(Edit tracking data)
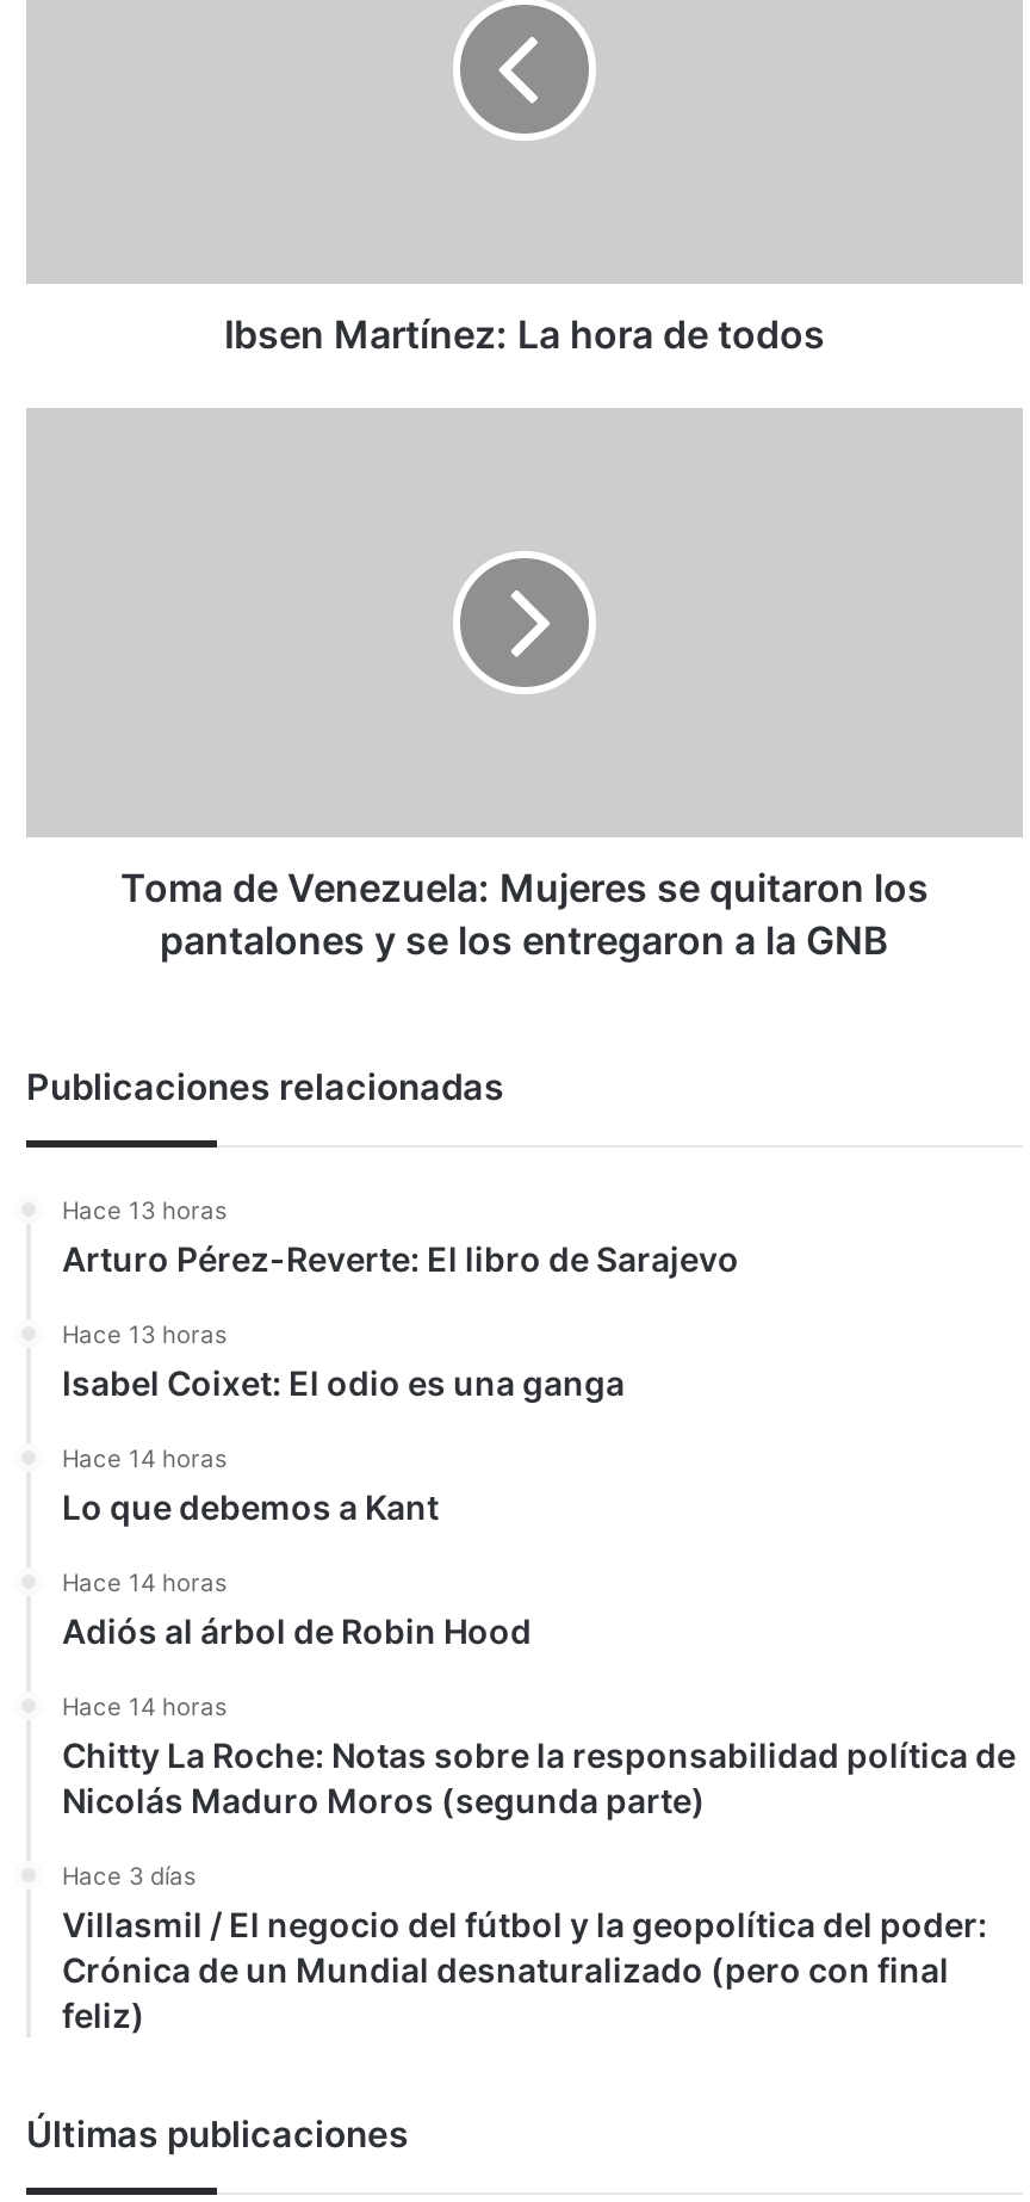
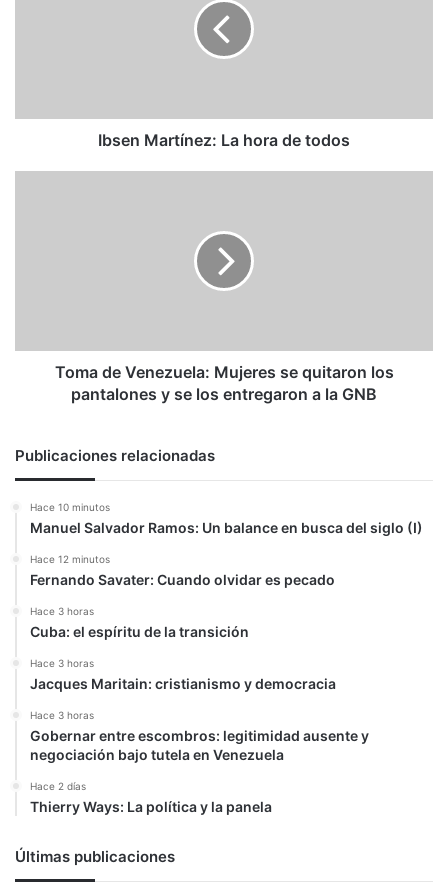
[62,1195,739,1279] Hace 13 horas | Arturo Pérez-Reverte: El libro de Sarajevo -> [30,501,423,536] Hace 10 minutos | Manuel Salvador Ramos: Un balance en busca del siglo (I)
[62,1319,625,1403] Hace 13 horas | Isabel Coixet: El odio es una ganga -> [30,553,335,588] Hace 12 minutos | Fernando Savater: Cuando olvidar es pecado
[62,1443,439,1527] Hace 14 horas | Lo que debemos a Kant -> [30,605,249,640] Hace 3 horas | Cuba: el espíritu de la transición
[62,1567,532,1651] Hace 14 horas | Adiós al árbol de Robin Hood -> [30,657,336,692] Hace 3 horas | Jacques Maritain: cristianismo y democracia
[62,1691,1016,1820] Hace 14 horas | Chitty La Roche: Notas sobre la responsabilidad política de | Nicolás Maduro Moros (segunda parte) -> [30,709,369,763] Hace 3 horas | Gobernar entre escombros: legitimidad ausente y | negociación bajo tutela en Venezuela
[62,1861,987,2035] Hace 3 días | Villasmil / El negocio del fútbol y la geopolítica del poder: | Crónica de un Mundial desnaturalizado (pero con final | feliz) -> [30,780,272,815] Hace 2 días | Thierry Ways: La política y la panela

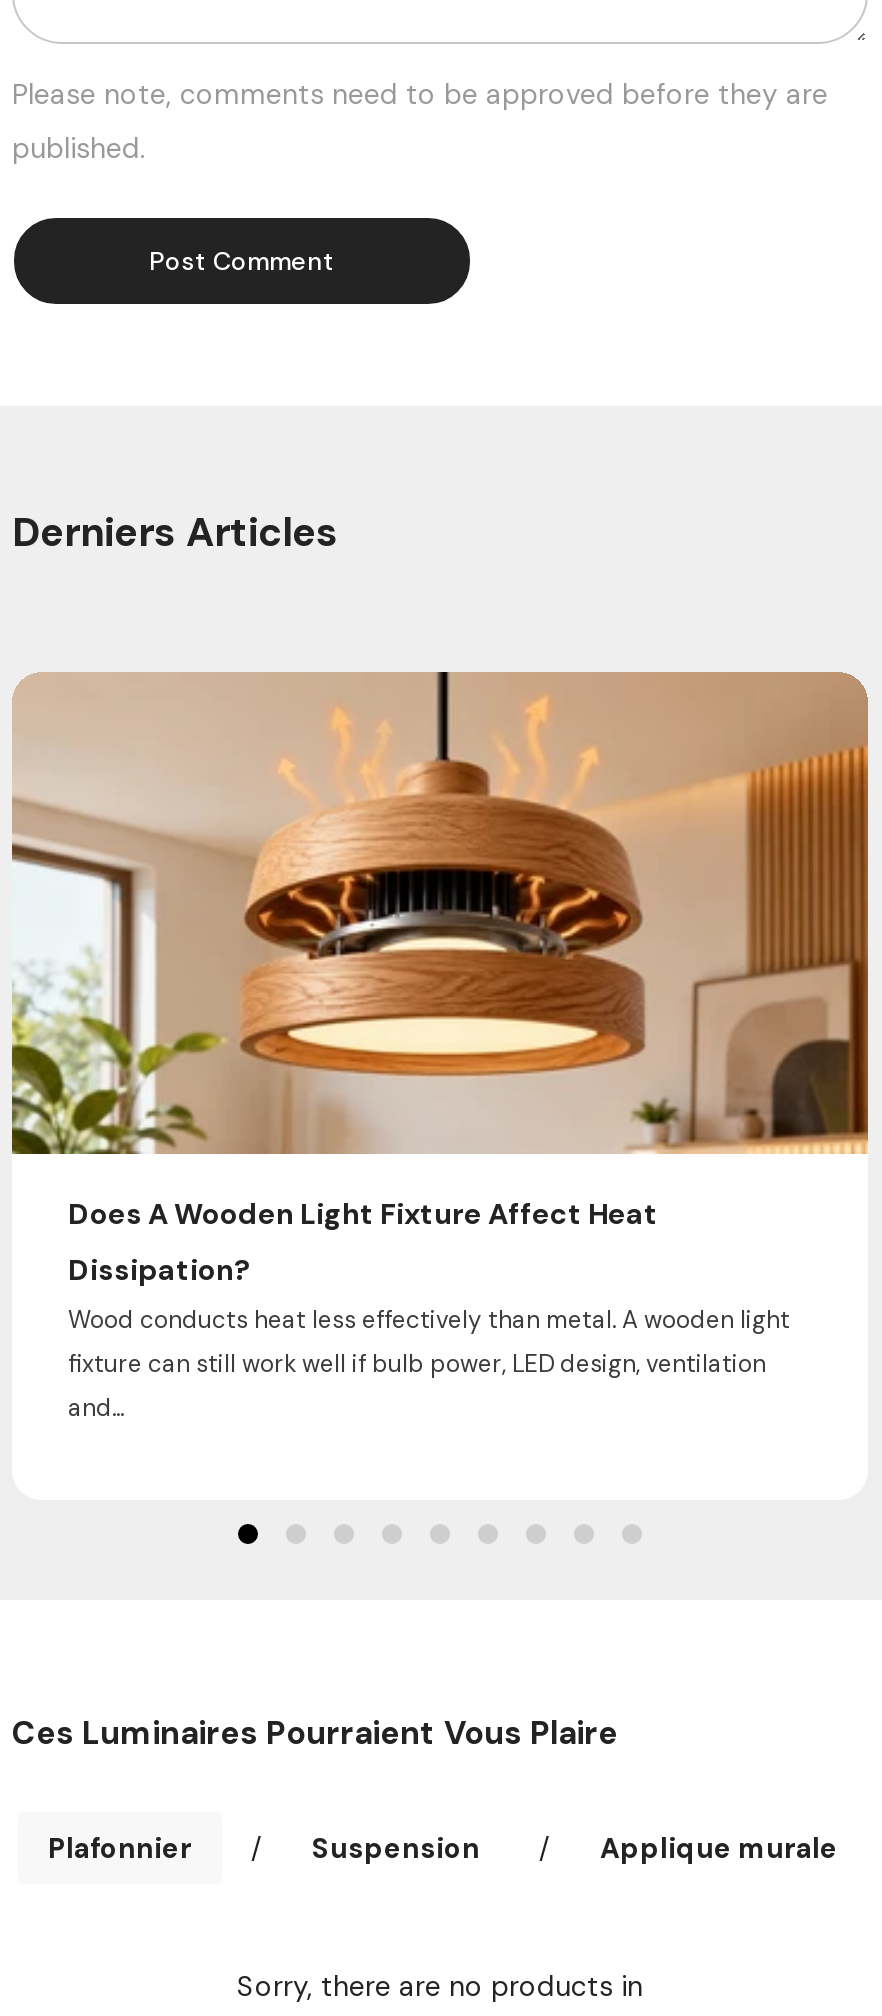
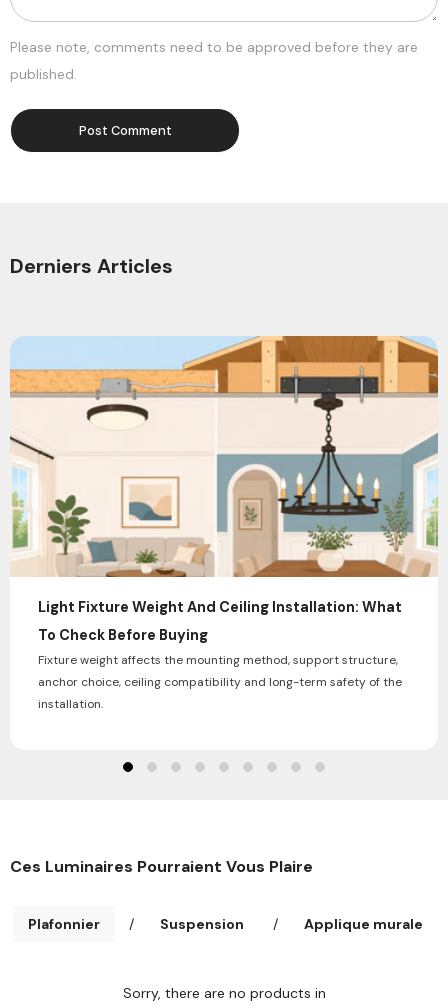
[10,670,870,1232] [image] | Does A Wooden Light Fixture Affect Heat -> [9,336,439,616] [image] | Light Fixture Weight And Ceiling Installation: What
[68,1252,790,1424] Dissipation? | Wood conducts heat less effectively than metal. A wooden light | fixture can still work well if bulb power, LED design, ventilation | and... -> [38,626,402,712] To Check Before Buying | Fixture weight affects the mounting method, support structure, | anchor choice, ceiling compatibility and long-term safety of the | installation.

▶ **WHAT YOU ARE ASKED TO DO**: When you copy the records above, keep every word exact but leave out the pictures.

▶ **SOLUTION TO THIS EXERCISE**:
[62,1195,739,1279] Hace 13 horas | Arturo Pérez-Reverte: El libro de Sarajevo -> [30,501,423,536] Hace 10 minutos | Manuel Salvador Ramos: Un balance en busca del siglo (I)
[62,1319,625,1403] Hace 13 horas | Isabel Coixet: El odio es una ganga -> [30,553,335,588] Hace 12 minutos | Fernando Savater: Cuando olvidar es pecado
[62,1443,439,1527] Hace 14 horas | Lo que debemos a Kant -> [30,605,249,640] Hace 3 horas | Cuba: el espíritu de la transición
[62,1567,532,1651] Hace 14 horas | Adiós al árbol de Robin Hood -> [30,657,336,692] Hace 3 horas | Jacques Maritain: cristianismo y democracia
[62,1691,1016,1820] Hace 14 horas | Chitty La Roche: Notas sobre la responsabilidad política de | Nicolás Maduro Moros (segunda parte) -> [30,709,369,763] Hace 3 horas | Gobernar entre escombros: legitimidad ausente y | negociación bajo tutela en Venezuela
[62,1861,987,2035] Hace 3 días | Villasmil / El negocio del fútbol y la geopolítica del poder: | Crónica de un Mundial desnaturalizado (pero con final | feliz) -> [30,780,272,815] Hace 2 días | Thierry Ways: La política y la panela

[10,670,870,1232] [image] | Does A Wooden Light Fixture Affect Heat -> [9,336,439,616] [image] | Light Fixture Weight And Ceiling Installation: What
[68,1252,790,1424] Dissipation? | Wood conducts heat less effectively than metal. A wooden light | fixture can still work well if bulb power, LED design, ventilation | and... -> [38,626,402,712] To Check Before Buying | Fixture weight affects the mounting method, support structure, | anchor choice, ceiling compatibility and long-term safety of the | installation.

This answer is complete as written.